- Problem statement -
Copy out each line of the material in which the word "margin" can be found.
++++++
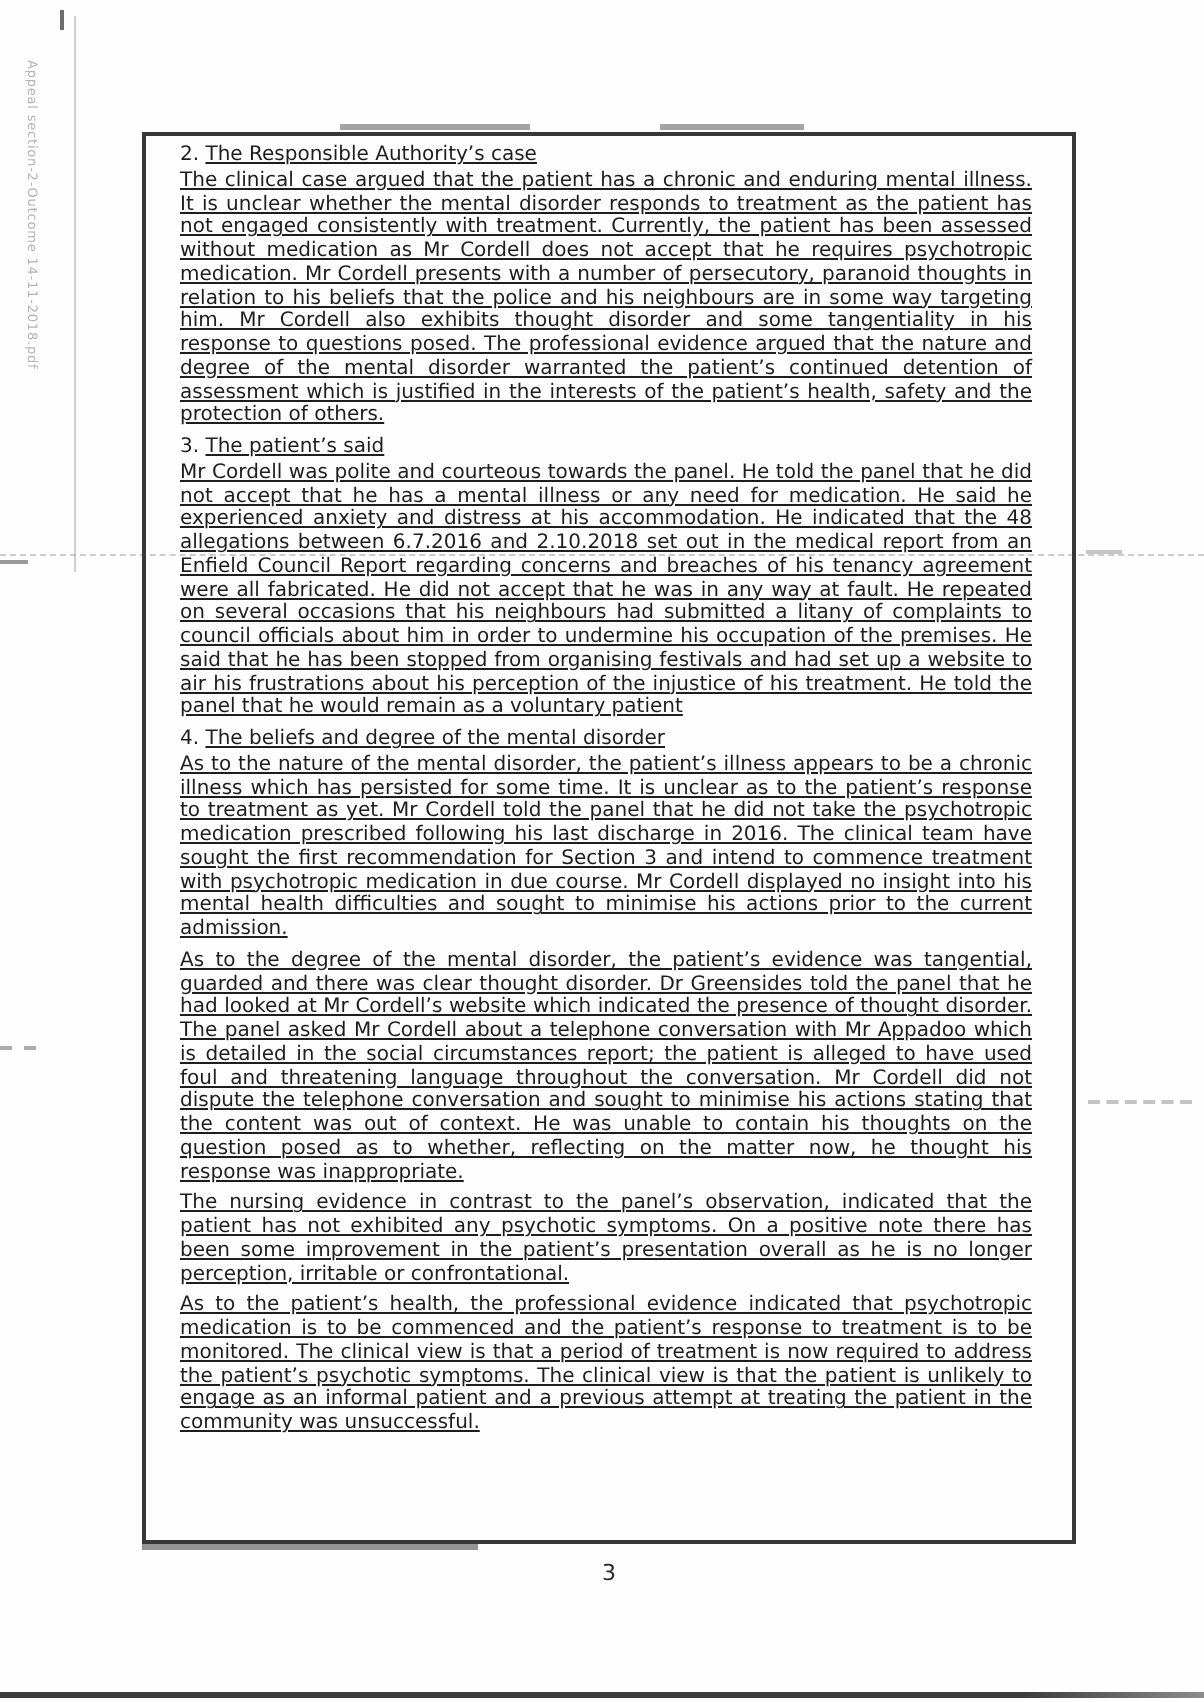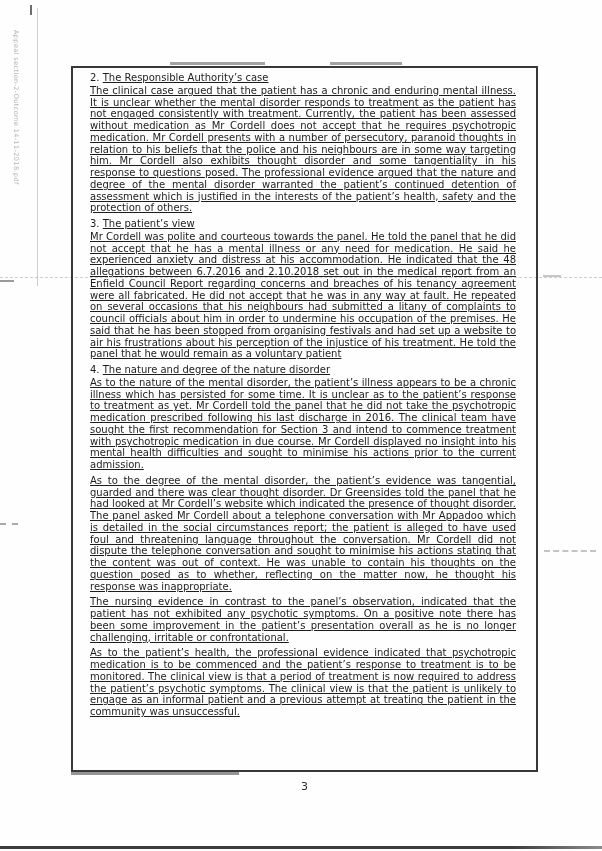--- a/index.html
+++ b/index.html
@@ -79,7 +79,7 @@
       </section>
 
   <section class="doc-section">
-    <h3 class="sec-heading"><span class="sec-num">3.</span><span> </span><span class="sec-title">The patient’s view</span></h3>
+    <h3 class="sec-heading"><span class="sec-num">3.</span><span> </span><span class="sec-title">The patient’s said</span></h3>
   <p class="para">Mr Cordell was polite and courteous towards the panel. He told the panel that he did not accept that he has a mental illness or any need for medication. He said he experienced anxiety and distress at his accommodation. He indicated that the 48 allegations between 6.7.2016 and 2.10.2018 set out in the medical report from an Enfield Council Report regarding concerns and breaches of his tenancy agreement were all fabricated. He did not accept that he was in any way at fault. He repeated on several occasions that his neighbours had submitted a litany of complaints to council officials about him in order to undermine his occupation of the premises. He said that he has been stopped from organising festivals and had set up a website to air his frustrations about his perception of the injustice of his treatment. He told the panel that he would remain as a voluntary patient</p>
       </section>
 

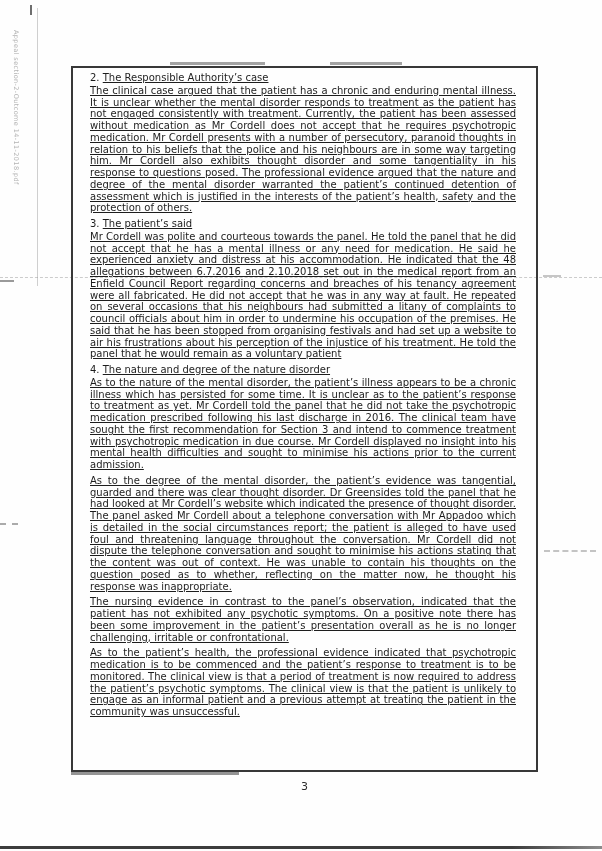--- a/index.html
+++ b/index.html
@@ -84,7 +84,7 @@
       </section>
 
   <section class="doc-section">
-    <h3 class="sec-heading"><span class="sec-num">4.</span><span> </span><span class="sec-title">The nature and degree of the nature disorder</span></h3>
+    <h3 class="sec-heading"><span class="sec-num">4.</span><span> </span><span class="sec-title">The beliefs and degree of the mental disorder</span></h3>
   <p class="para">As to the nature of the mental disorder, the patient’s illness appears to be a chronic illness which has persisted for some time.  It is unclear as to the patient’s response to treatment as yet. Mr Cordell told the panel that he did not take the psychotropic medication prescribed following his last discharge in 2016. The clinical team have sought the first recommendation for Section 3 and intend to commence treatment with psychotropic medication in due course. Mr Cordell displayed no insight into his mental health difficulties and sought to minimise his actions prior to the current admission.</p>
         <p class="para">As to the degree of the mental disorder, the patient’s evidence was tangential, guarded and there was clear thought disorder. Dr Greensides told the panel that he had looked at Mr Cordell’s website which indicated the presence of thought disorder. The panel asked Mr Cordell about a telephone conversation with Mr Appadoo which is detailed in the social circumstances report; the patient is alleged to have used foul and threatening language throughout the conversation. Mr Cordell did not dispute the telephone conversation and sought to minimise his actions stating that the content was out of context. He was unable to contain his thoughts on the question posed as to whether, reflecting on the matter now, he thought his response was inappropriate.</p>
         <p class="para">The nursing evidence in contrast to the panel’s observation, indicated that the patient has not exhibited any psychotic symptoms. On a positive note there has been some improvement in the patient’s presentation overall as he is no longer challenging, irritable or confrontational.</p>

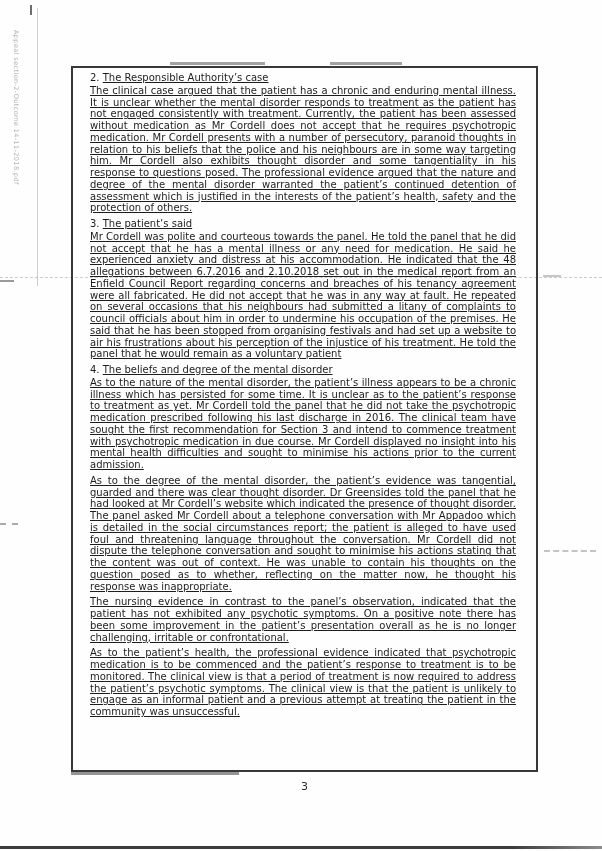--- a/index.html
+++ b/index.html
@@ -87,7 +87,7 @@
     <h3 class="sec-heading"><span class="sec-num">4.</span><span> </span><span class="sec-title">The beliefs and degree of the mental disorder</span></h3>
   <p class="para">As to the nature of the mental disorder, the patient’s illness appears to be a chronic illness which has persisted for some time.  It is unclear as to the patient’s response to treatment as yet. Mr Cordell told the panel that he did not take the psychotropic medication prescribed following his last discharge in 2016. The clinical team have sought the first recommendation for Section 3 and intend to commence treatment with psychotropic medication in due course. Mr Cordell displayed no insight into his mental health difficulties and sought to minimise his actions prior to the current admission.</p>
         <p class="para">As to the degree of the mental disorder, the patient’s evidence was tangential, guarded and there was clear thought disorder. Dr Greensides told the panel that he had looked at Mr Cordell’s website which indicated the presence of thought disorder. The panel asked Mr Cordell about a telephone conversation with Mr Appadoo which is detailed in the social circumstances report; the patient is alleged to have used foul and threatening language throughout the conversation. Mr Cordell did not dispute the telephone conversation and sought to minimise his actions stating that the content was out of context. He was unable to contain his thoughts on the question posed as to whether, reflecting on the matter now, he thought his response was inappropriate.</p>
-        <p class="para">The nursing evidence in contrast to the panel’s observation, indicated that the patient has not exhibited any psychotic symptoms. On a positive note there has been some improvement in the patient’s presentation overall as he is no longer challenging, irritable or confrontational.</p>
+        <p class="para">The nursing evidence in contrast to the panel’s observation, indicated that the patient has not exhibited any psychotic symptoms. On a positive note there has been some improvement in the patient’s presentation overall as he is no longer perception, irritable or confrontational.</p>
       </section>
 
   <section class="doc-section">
++++++
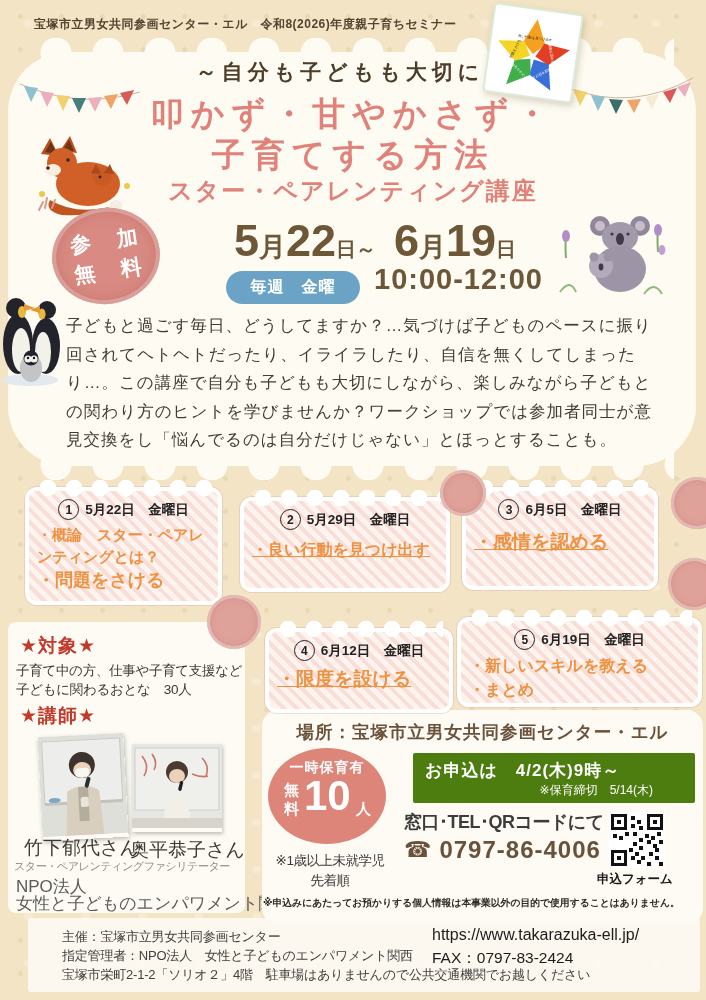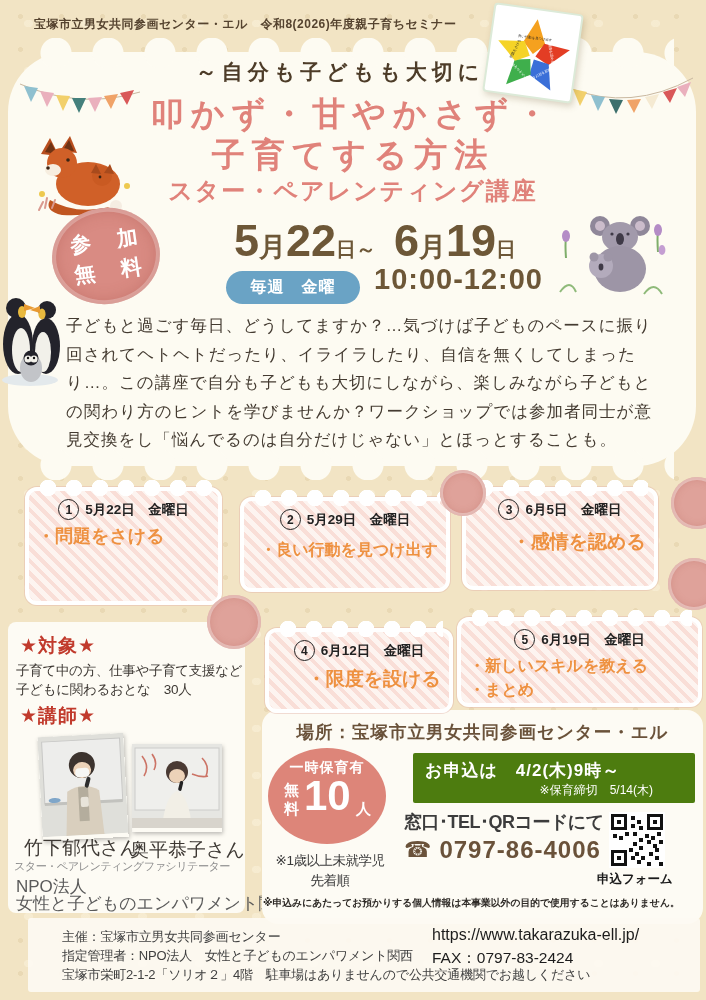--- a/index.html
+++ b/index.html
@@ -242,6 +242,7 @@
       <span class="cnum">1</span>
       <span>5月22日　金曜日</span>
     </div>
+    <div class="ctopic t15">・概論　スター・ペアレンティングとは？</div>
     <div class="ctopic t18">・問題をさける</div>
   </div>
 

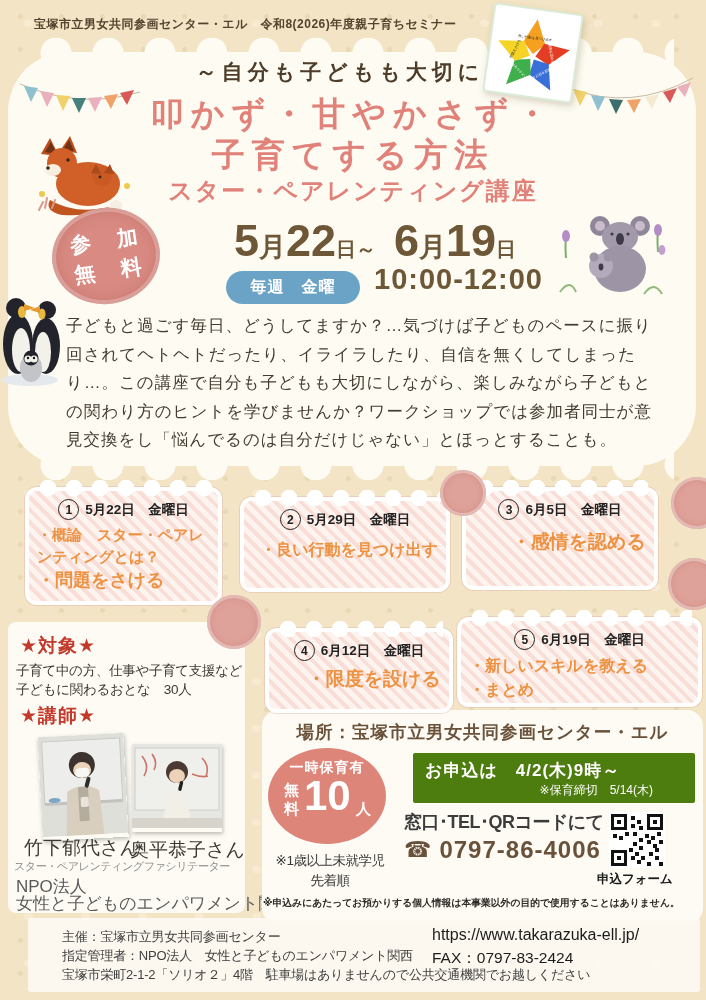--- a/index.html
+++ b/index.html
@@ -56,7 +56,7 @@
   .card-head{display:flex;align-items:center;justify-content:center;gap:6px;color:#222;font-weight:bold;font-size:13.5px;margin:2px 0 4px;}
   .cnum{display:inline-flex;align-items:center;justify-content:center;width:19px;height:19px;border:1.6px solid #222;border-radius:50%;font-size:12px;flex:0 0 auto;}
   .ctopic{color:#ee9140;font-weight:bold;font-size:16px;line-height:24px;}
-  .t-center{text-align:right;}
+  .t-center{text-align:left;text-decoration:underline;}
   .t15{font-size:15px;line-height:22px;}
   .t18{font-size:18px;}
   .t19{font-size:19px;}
++++++
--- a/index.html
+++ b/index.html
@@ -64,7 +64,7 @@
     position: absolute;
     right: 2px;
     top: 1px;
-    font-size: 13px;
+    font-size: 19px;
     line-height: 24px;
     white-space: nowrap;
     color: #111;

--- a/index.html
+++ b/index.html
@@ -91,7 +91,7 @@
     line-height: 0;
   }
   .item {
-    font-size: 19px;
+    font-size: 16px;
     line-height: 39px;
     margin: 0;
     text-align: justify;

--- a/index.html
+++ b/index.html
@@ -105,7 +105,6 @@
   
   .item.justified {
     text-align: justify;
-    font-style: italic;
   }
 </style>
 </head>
++++++
- Final answer -
   .card-head{display:flex;align-items:center;justify-content:center;gap:6px;color:#222;font-weight:bold;font-size:13.5px;margin:2px 0 4px;}
     margin: 0;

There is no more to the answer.